# Hi from Spain



## hogan (Aug 29, 2007)

Hi all from a newbie,just imported hymer from germany to spain ( NOT ADVISED) so will be on the look out for wild camping spots in spain.
Hogan


----------



## JohnSandyWhite (Aug 29, 2007)

hogan said:
			
		

> Hi all from a newbie,just imported hymer from germany to spain ( NOT ADVISED)

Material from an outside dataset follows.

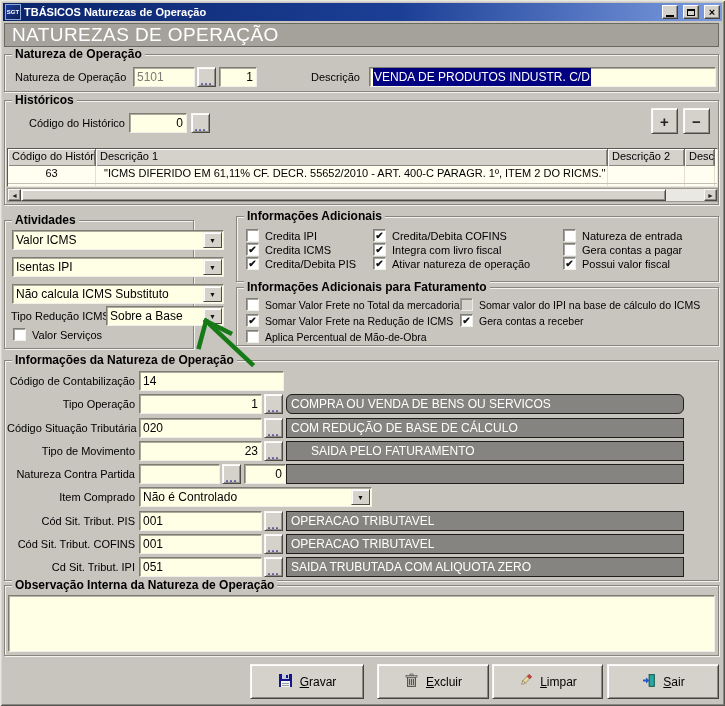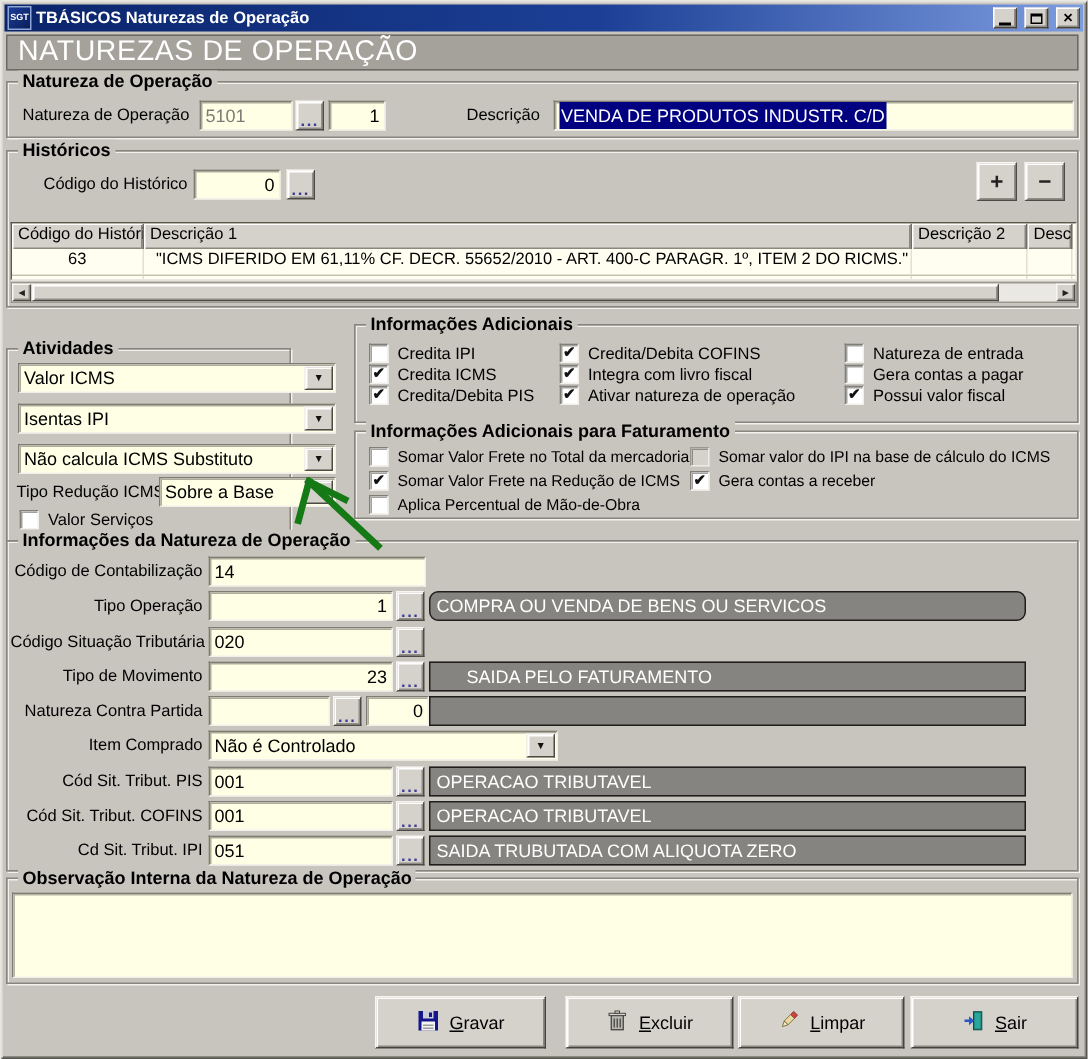"Atividades" div.group { top: 232px -> 220px }
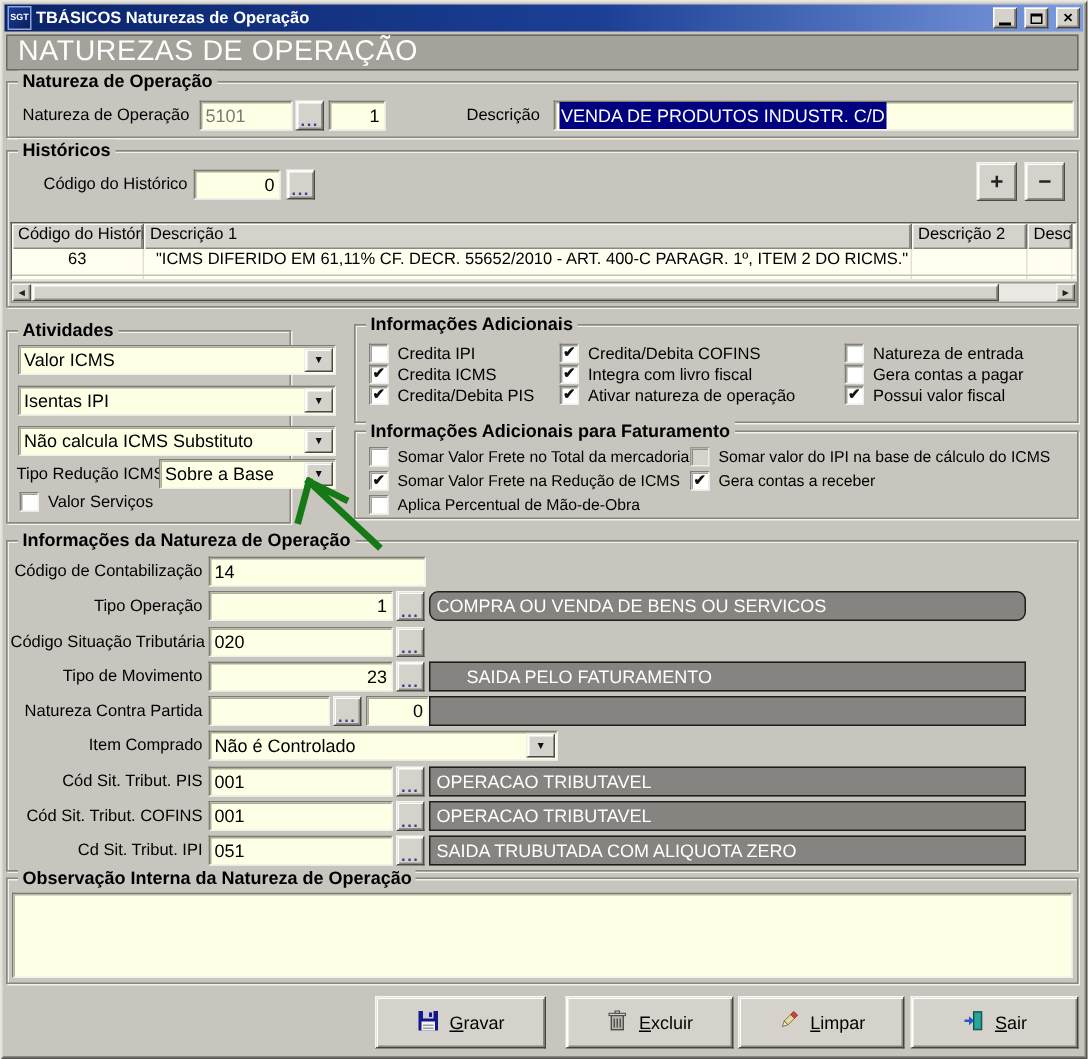"COM REDUÇÃO DE BASE DE" div.disp { html: none -> <div>COM REDUÇÃO DE BASE DE CÁLCULO</div> }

How have you done that without an Home address? Do you have a NIF number?


----------



## ian81 (Aug 29, 2007)

hogan said:
			
		

> Hi all from a newbie,just imported hymer from germany to spain ( NOT ADVISED) so will be on the look out for wild camping spots in spain.
> Hogan


We are recently back from 6 weeks in northern Spain / Portugal where we wild camped all the time. Stayed on various beaches (water usually available) and by lighthouses. In June / July it was fairly quiet except for weekends. Felt safe and in many places we saw the police patrolling. See www.lapaca.org for aires.


----------



## gillr49 (Aug 29, 2007)

Hi Hogan







    ​


----------



## hogan (Aug 29, 2007)

JohnSandyWhite said:
			
		

> How have you done that without an Home address? Do you have a NIF number?


Hi I have lived here for  5 years so I have more numbers and cards than you can shake a stick at.


----------



## hogan (Aug 29, 2007)

Ha Nice welcome gillr49 thanks.


----------